* _Problem to work on_
Go line by line through the entries below and copy those containing the string "moved".

* _Available records_
★ ★ ★ ★ ★

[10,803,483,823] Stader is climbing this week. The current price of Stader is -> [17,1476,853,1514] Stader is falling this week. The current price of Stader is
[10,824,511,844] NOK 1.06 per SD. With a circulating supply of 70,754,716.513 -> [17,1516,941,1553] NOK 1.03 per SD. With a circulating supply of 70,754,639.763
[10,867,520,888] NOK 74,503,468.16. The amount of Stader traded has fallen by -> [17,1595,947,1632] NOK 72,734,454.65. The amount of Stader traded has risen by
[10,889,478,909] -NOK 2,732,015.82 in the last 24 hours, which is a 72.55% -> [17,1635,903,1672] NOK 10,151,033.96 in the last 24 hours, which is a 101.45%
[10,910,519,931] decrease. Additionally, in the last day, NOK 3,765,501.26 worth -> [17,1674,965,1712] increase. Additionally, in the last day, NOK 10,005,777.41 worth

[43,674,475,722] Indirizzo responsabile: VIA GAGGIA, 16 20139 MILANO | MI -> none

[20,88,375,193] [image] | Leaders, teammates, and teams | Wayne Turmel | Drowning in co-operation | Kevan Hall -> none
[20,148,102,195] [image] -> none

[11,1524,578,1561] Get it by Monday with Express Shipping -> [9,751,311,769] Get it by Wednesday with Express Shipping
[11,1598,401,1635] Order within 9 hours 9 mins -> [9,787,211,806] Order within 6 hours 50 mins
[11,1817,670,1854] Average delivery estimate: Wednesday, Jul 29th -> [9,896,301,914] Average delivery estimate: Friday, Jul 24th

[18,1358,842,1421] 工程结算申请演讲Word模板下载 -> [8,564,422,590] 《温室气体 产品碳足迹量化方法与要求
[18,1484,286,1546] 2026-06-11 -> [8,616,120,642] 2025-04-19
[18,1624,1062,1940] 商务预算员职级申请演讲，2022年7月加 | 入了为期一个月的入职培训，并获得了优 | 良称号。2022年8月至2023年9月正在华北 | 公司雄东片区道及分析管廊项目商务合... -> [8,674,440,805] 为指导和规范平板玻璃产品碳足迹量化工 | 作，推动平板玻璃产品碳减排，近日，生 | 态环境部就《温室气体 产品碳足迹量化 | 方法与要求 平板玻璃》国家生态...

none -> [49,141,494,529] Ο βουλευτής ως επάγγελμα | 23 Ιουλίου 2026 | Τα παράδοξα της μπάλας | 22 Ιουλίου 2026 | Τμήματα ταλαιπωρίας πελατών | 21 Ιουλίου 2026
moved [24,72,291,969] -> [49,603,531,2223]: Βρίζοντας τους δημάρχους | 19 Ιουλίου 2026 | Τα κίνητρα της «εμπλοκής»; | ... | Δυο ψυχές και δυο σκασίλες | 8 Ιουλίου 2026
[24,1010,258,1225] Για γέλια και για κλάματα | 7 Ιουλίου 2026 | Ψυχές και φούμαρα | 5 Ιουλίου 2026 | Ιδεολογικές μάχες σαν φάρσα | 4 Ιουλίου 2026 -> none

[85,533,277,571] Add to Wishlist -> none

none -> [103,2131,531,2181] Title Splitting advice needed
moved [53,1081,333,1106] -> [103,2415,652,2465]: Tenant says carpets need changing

★ ★ ★ ★ ★

* _Solution for this exercise_
moved [24,72,291,969] -> [49,603,531,2223]: Βρίζοντας τους δημάρχους | 19 Ιουλίου 2026 | Τα κίνητρα της «εμπλοκής»; | ... | Δυο ψυχές και δυο σκασίλες | 8 Ιουλίου 2026
moved [53,1081,333,1106] -> [103,2415,652,2465]: Tenant says carpets need changing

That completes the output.